There’s a void where the future used to be. I can’t plan for 50 years down the road anymore. Twenty years, maybe. Ten, certainly (no, not certainly, more…hope-fully). But the open-ended future that once stretched ahead indefinitely has become something else entirely. Maybe the saddest thought—and why do I allow my ruminations to go here—is that one day, not too far into the future, the last people on earth who call me by the nickname that Daddy pronounced upon me when I was born, will be gone. He and Mother call me Miss Bean. I’ll never hear it spoken naturally to me again. This is, by the way, a very Daddy way of thinking, and I have to stop it. It’s dangerous, depressing, and yet, sometimes, it sneaks in anyway.

Image of old folks in winter, Littleville, Alabama.
The Whitlocks outside the house to show the snow. Not used with permission, but I’ll take my chances.

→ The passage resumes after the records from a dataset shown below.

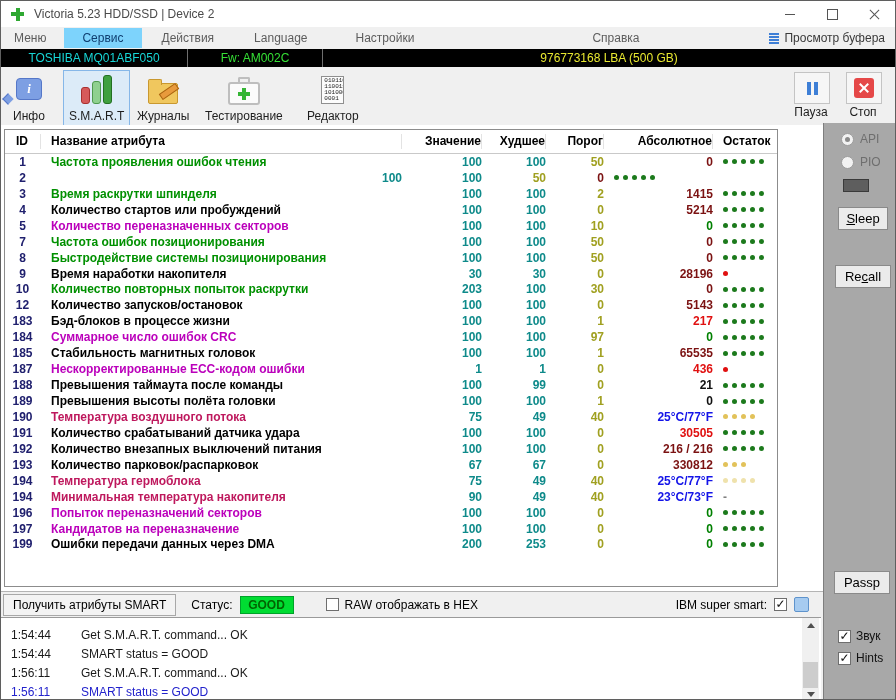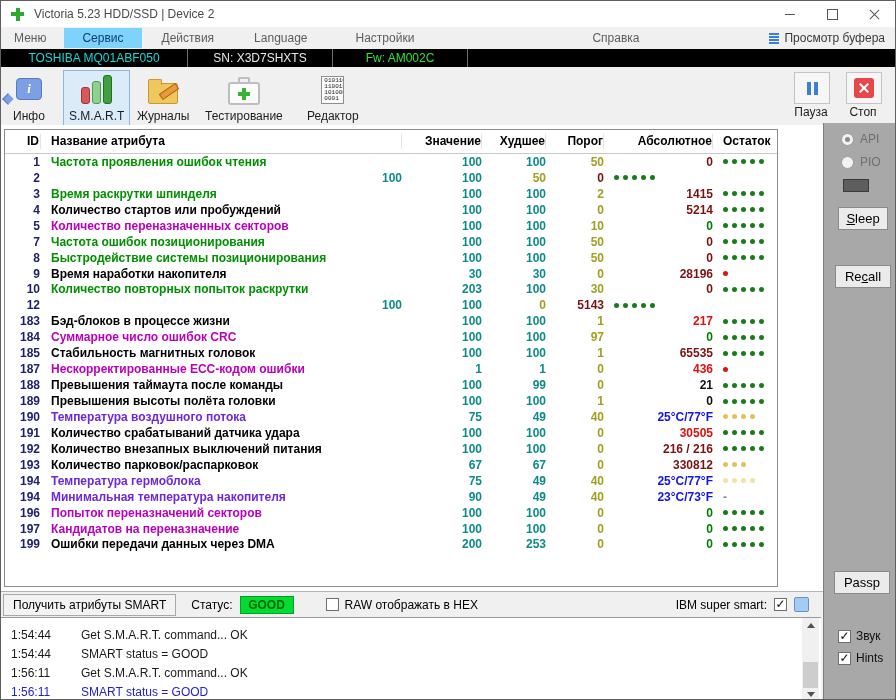--- a/index.html
+++ b/index.html
@@ -167,7 +167,6 @@
 
   <div class="devicebar">
     <div class="seg seg-model">TOSHIBA MQ01ABF050</div>
-    <div class="seg seg-serial">SN: X3D7SHXTS</div>
     <div class="seg seg-fw">Fw: AM002C</div>
   </div>
 

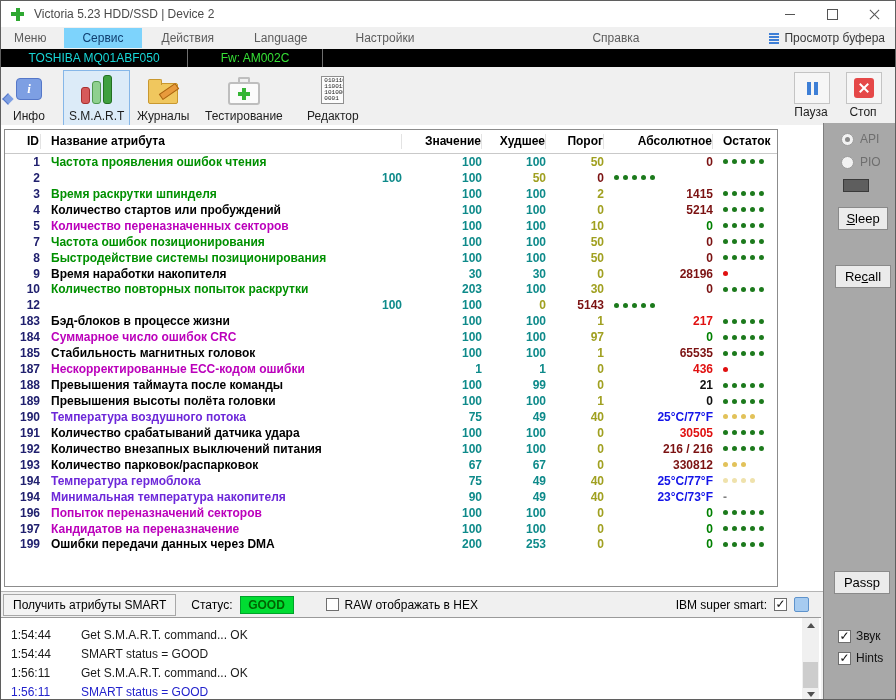--- a/index.html
+++ b/index.html
@@ -168,6 +168,7 @@
   <div class="devicebar">
     <div class="seg seg-model">TOSHIBA MQ01ABF050</div>
     <div class="seg seg-fw">Fw: AM002C</div>
+    <div class="seg seg-cap">976773168 LBA (500 GB)</div>
   </div>
 
   <div class="toolbar">

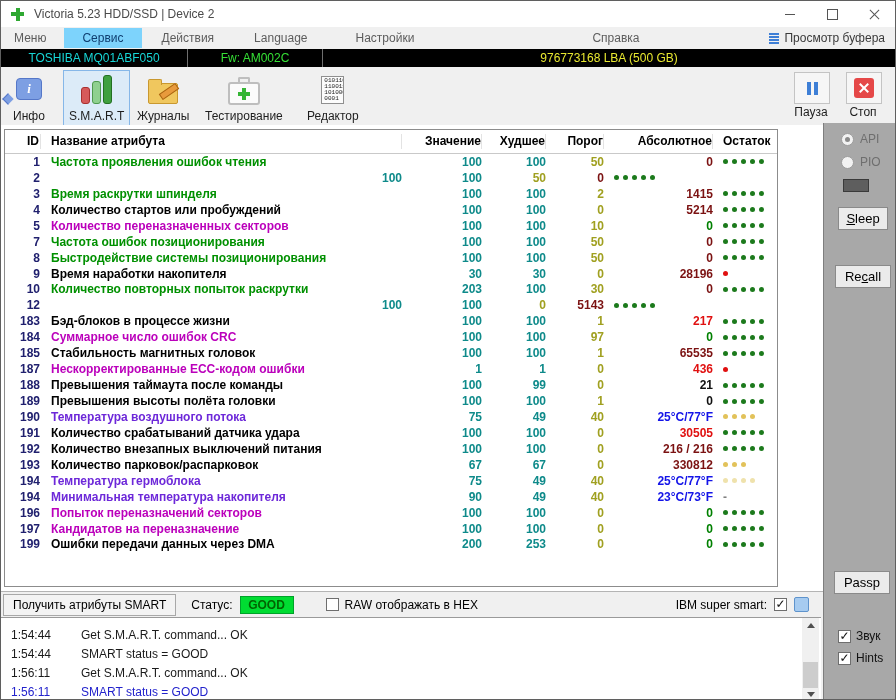--- a/index.html
+++ b/index.html
@@ -77,7 +77,7 @@
   .thead{height:23px;border-bottom:1px solid #C9C9C9;color:#000;}
   .thead .cell{border-right:1px solid #E3E3E3;height:15px;line-height:15px;}
   .thead .cell:last-child{border-right:none;}
-  .cell-id{text-align:right;padding-right:1px;}
+  .cell-id{text-align:center;padding-right:1px;}
   .cell-name{padding-left:10px;text-align:left;}
   .cell-num{text-align:right;}
   .cell-health{padding-left:10px;display:flex;align-items:center;gap:4px;}

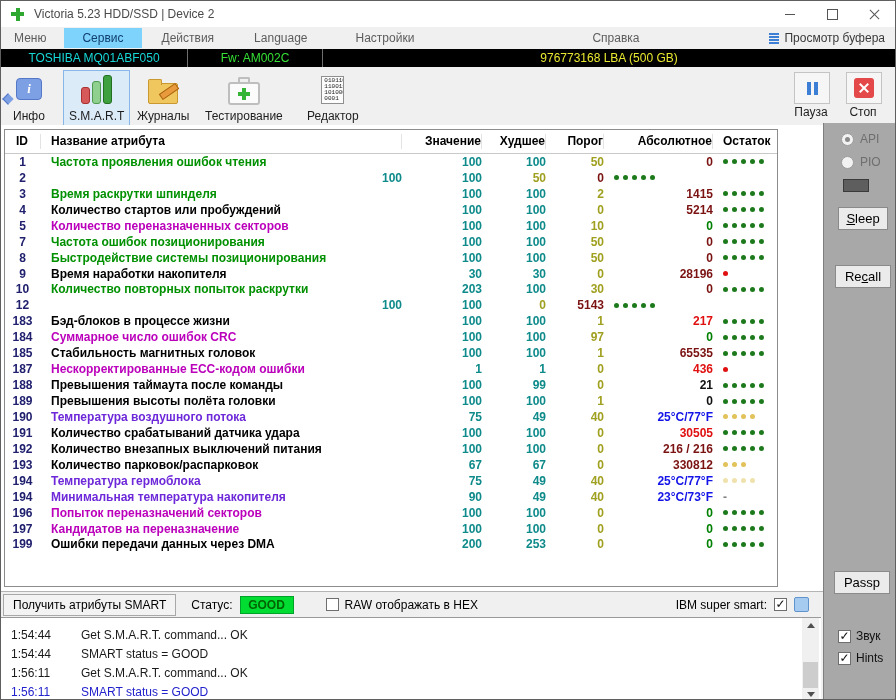--- a/index.html
+++ b/index.html
@@ -381,6 +381,7 @@
           </div>
           <div class="trow">
             <div class="cell cell-id">12</div>
+            <div class="cell cell-name nc-black">Количество запусков/остановок</div>
             <div class="cell cell-num c-teal">100</div>
             <div class="cell cell-num c-teal">100</div>
             <div class="cell cell-num c-olive">0</div>

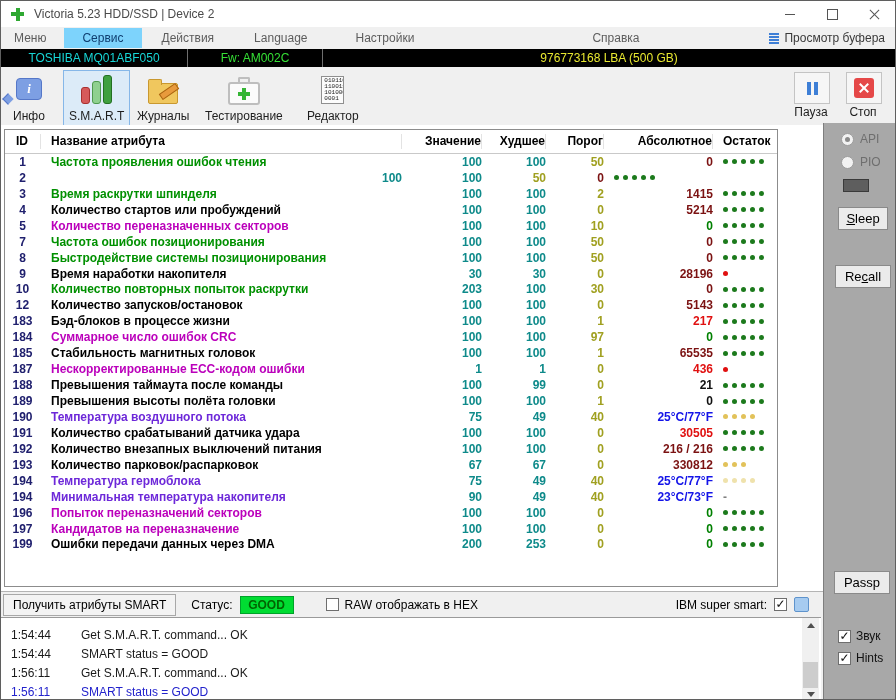--- a/index.html
+++ b/index.html
@@ -86,7 +86,7 @@
   .trow .cell-id{color:#20206E;}
   .dot{width:5px;height:5px;border-radius:50%;flex:0 0 auto;}
   .dash{color:#808080;font-weight:bold;}
-  .nc-green{color:#009000}.nc-magenta{color:#BB00BB}.nc-blue{color:#6d28d9}.nc-black{color:#000}
+  .nc-green{color:#009000}.nc-magenta{color:#BB00BB}.nc-blue{color:#be185d}.nc-black{color:#000}
   .c-teal{color:#0E8A8A}.c-olive{color:#A0A020}
   .ac-maroon{color:#7B1212}.ac-red{color:#E01010}.ac-green{color:#008000}.ac-blue{color:#1414E8}.ac-black{color:#101010}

And yet, there is joy to be found in all of this. There is humor. There is, finally and blessedly, contentment. There is the deep love I have for my family–and a conviction to see every minute they are in the world as a gift. Time doesn’t march on–that heifer tears out like her tail is on fire. Aging isn’t a slow march toward irrelevance—it’s a shift in focus, a new way of seeing. I am still learning, still growing, still moving—albeit with a few more creaks and groans along the way. And in the meantime, I’ll keep driving my Miata and cracking my neck like like a walnut. I’ll keep striving toward the Big Three attributes of sanity: gratitude, contentment, and humor as I remind myself that I’m still here. And I’m still going.

Image of snowy tree, Littleville, Alabama.
Ice and snow on the remains of the old cedar tree at home, Littleville, Alabama.